Saved entries:

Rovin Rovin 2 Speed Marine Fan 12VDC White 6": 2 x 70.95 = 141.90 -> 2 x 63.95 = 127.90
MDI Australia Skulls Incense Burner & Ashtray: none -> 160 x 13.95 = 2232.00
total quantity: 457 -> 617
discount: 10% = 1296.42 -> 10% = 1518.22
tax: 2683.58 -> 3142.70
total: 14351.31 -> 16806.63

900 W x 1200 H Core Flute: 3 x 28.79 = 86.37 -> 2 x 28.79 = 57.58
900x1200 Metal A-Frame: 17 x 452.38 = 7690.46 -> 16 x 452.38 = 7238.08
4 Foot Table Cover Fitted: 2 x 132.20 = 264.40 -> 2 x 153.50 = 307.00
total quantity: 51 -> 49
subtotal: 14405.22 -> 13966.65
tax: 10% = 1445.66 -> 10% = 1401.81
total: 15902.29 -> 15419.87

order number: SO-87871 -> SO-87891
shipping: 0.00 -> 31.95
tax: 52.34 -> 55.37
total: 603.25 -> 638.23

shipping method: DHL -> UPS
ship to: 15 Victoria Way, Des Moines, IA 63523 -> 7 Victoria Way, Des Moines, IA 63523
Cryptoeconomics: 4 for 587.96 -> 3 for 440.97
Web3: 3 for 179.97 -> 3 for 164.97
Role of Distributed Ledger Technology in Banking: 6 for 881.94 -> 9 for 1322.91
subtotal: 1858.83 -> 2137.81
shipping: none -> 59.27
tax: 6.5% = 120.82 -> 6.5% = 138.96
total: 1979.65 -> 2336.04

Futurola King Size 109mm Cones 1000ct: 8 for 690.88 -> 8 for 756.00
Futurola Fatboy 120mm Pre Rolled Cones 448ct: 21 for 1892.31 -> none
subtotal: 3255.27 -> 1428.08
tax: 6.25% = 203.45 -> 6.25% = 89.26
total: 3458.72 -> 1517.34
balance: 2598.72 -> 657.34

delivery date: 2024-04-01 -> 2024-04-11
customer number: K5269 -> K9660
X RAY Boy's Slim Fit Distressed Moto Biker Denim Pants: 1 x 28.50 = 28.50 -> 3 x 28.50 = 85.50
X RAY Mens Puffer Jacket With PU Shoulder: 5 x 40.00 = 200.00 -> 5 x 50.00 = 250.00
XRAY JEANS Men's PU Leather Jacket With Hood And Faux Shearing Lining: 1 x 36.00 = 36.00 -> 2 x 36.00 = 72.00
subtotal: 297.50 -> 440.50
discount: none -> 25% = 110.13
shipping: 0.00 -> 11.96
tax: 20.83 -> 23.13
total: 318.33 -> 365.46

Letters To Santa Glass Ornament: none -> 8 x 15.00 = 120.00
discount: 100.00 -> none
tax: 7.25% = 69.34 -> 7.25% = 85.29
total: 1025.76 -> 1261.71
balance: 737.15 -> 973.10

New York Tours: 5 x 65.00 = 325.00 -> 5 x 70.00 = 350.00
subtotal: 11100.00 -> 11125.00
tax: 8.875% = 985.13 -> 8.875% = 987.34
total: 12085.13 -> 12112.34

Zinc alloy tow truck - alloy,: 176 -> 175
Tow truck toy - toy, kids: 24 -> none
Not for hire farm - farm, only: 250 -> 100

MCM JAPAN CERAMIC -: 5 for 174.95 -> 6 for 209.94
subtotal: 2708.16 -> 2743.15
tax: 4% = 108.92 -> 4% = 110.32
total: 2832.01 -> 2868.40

What to do: Task for the records above: copy every line in which the word "quantity" occurs.

Answer section:
total quantity: 457 -> 617
total quantity: 51 -> 49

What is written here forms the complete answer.